**Task details**
Read through the listing below and copy each line in which the word "hidden" occurs.

### Data provided

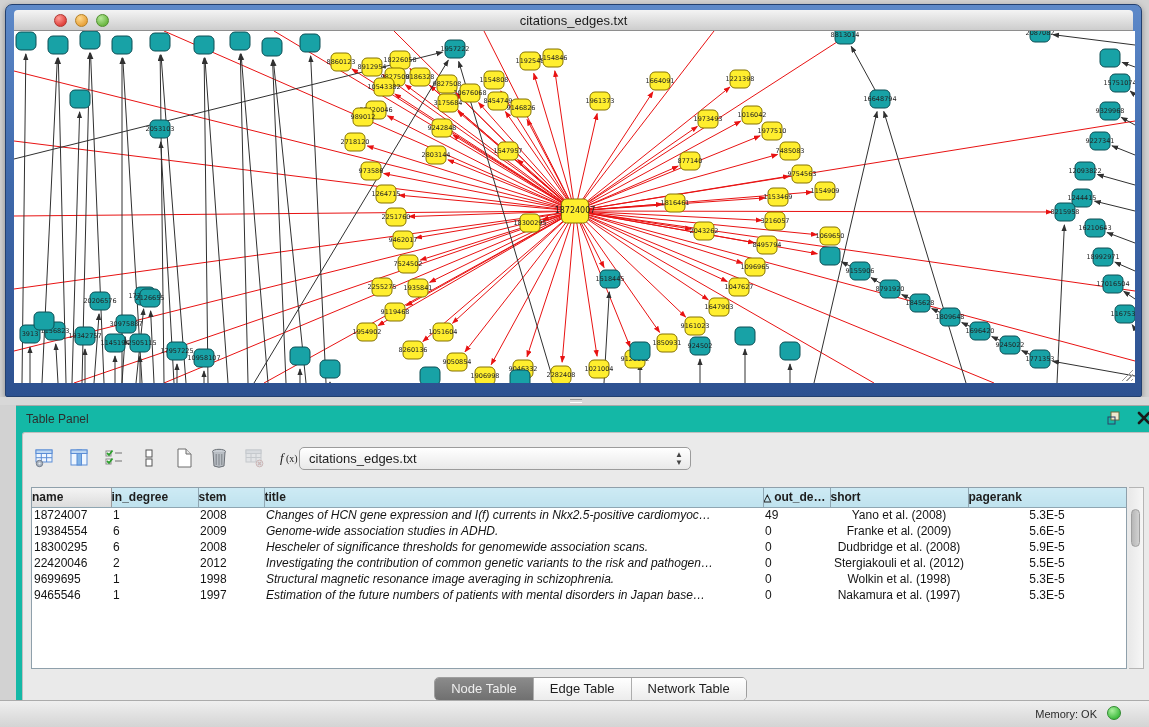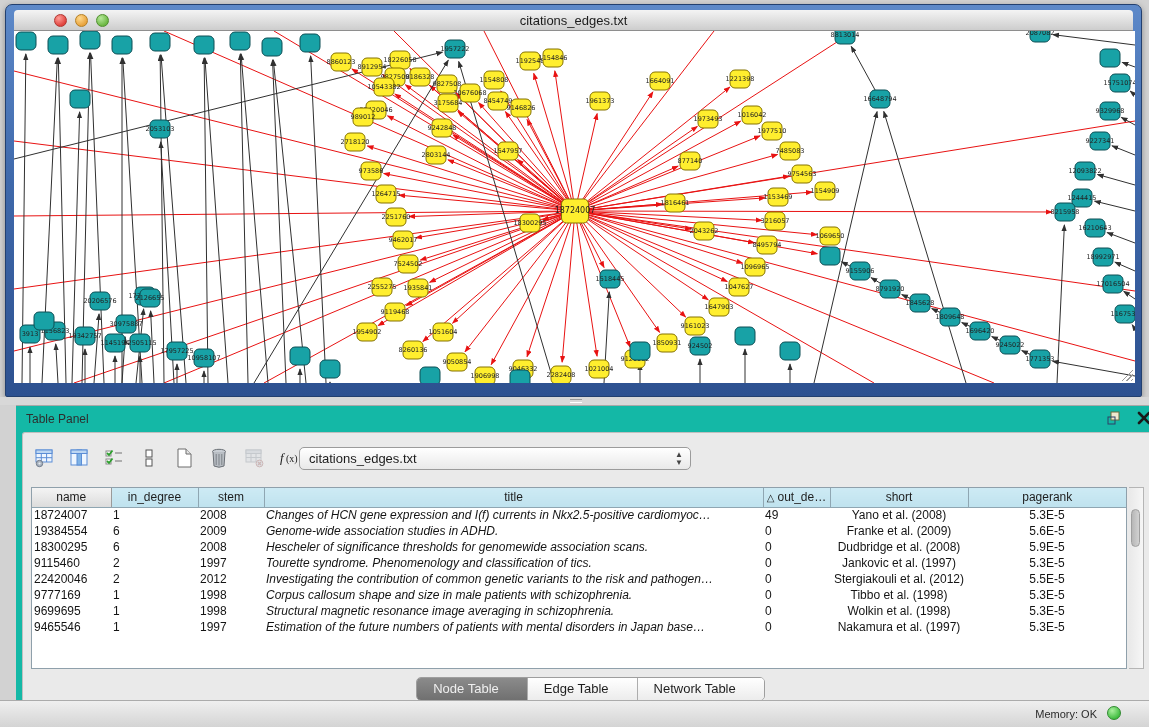--- a/index.html
+++ b/index.html
@@ -54,7 +54,7 @@
   .tbl-wrap { position:absolute; left:8px; top:54px; width:1096px; height:182px;
     background:#fff; border:1px solid #8fa0ab; }
   table.grid { border-collapse:collapse; table-layout:fixed; width:1094px; font-size:12px; }
-  table.grid th { height:19px; font-weight:normal; color:#1d1d1d; text-align:center;
+  table.grid th { height:19px; font-weight:bold; color:#1d1d1d; text-align:left;
     border-right:1px solid #8fa6b2; border-bottom:1px solid #8fa6b2;
     background:linear-gradient(180deg,#cdeaf4,#bfe2ee); overflow:hidden; white-space:nowrap; }
   table.grid th.hdr-name { background:linear-gradient(180deg,#f4f4f4,#dcdcdc); border-right:1px solid #9a9a9a; }

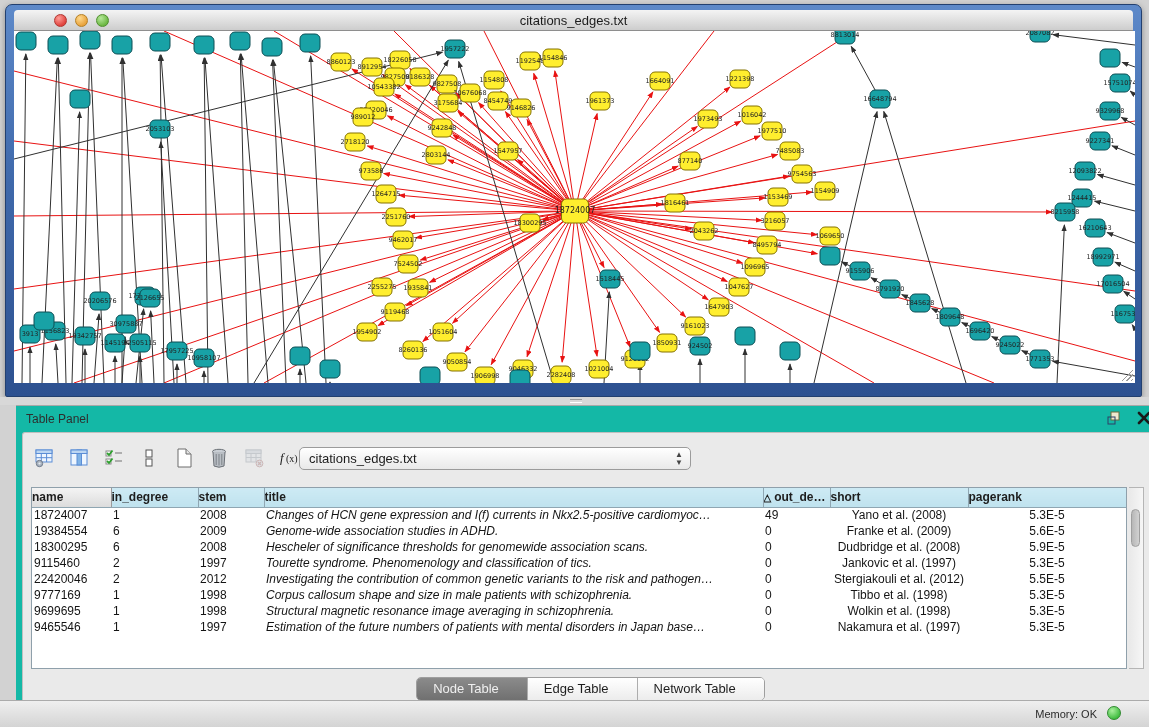--- a/index.html
+++ b/index.html
@@ -842,15 +842,6 @@
               <td class="a-mid">5.9E-5</td>
             </tr>
             <tr>
-              <td class="a-name">9115460</td>
-              <td class="a-ind">2</td>
-              <td class="a-year">1997</td>
-              <td class="a-title">Tourette syndrome. Phenomenology and classification of tics.</td>
-              <td class="a-out">0</td>
-              <td class="a-mid">Jankovic et al. (1997)</td>
-              <td class="a-mid">5.3E-5</td>
-            </tr>
-            <tr>
               <td class="a-name">22420046</td>
               <td class="a-ind">2</td>
               <td class="a-year">2012</td>

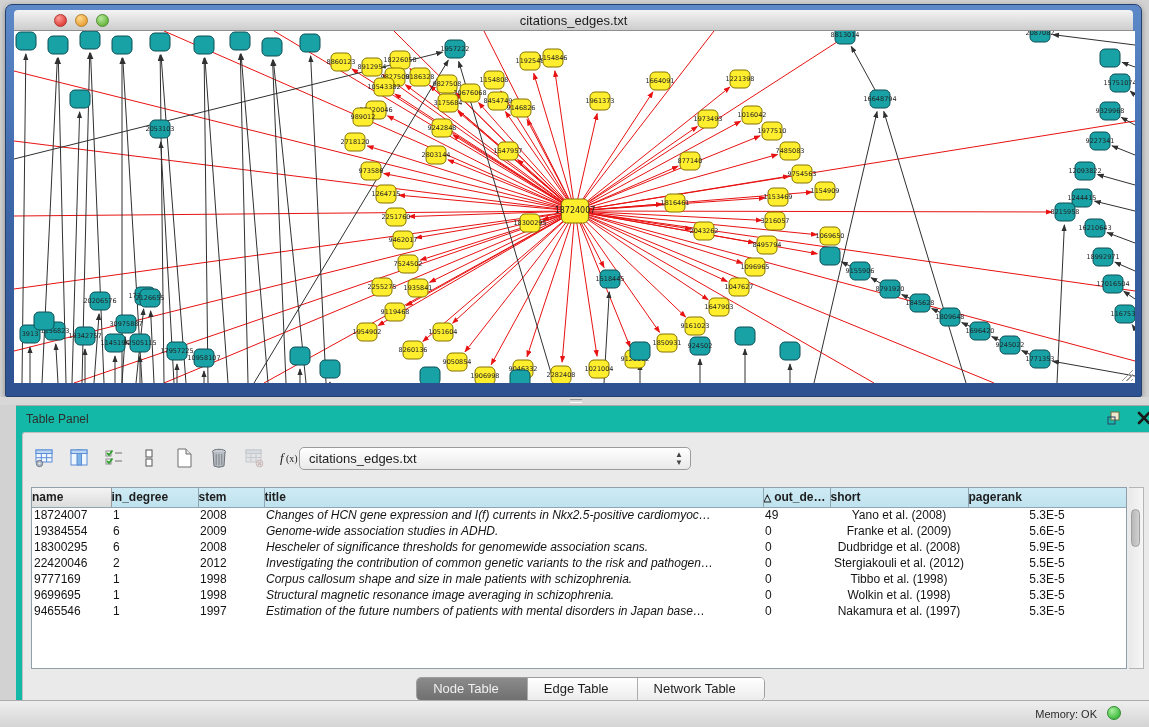--- a/index.html
+++ b/index.html
@@ -851,15 +851,6 @@
               <td class="a-mid">5.5E-5</td>
             </tr>
             <tr>
-              <td class="a-name">9777169</td>
-              <td class="a-ind">1</td>
-              <td class="a-year">1998</td>
-              <td class="a-title">Corpus callosum shape and size in male patients with schizophrenia.</td>
-              <td class="a-out">0</td>
-              <td class="a-mid">Tibbo et al. (1998)</td>
-              <td class="a-mid">5.3E-5</td>
-            </tr>
-            <tr>
               <td class="a-name">9699695</td>
               <td class="a-ind">1</td>
               <td class="a-year">1998</td>

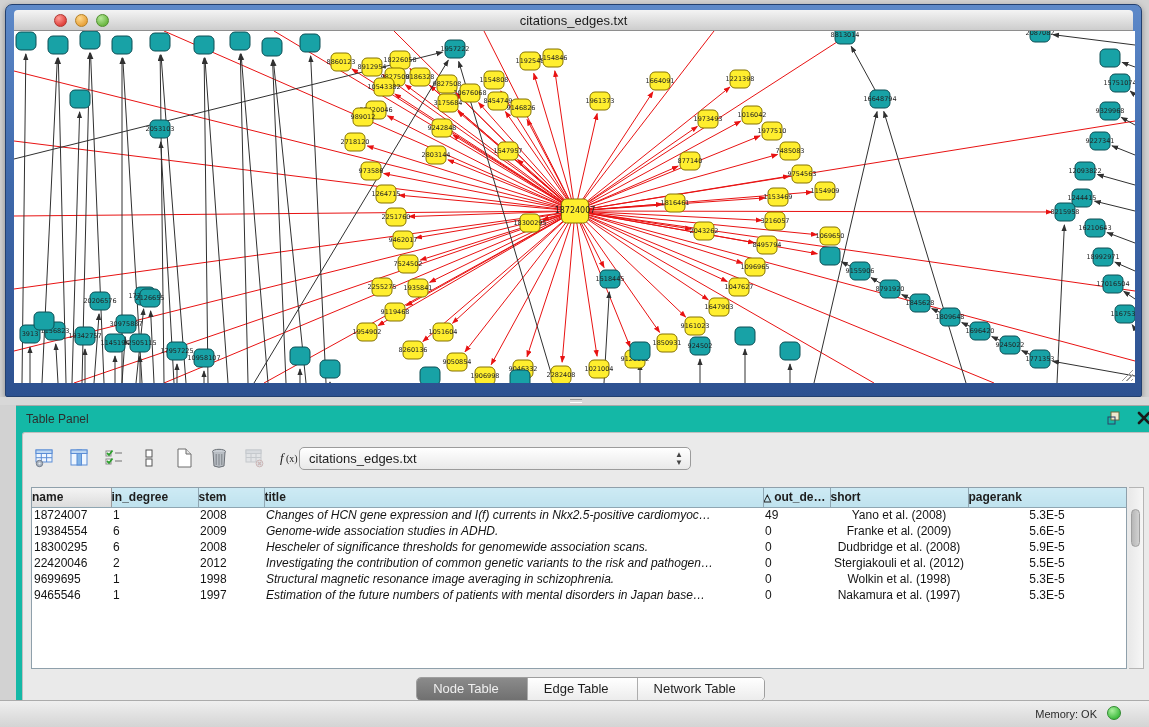--- a/index.html
+++ b/index.html
@@ -78,7 +78,7 @@
   .tabs { position:absolute; left:0; right:0; top:244px; display:flex; justify-content:center; }
   .seg { display:flex; border:1px solid #9e9e9e; border-radius:5px; overflow:hidden;
     box-shadow:0 1px 1px rgba(255,255,255,.8), inset 0 1px 0 rgba(255,255,255,.6); }
-  .seg button { font-family:"Liberation Sans",sans-serif; font-size:13px; padding:3px 28px 4px 16px;
+  .seg button { font-family:"Liberation Sans",sans-serif; font-size:13px; padding:3px 16px 4px 16px;
     border:none; border-right:1px solid #adadad; background:linear-gradient(180deg,#ffffff,#ececec);
     color:#1e1e1e; cursor:default; }
   .seg button:last-child { border-right:none; }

######

**Reply to the task**
     background:linear-gradient(180deg,#cdeaf4,#bfe2ee); overflow:hidden; white-space:nowrap; }
   .seg { display:flex; border:1px solid #9e9e9e; border-radius:5px; overflow:hidden;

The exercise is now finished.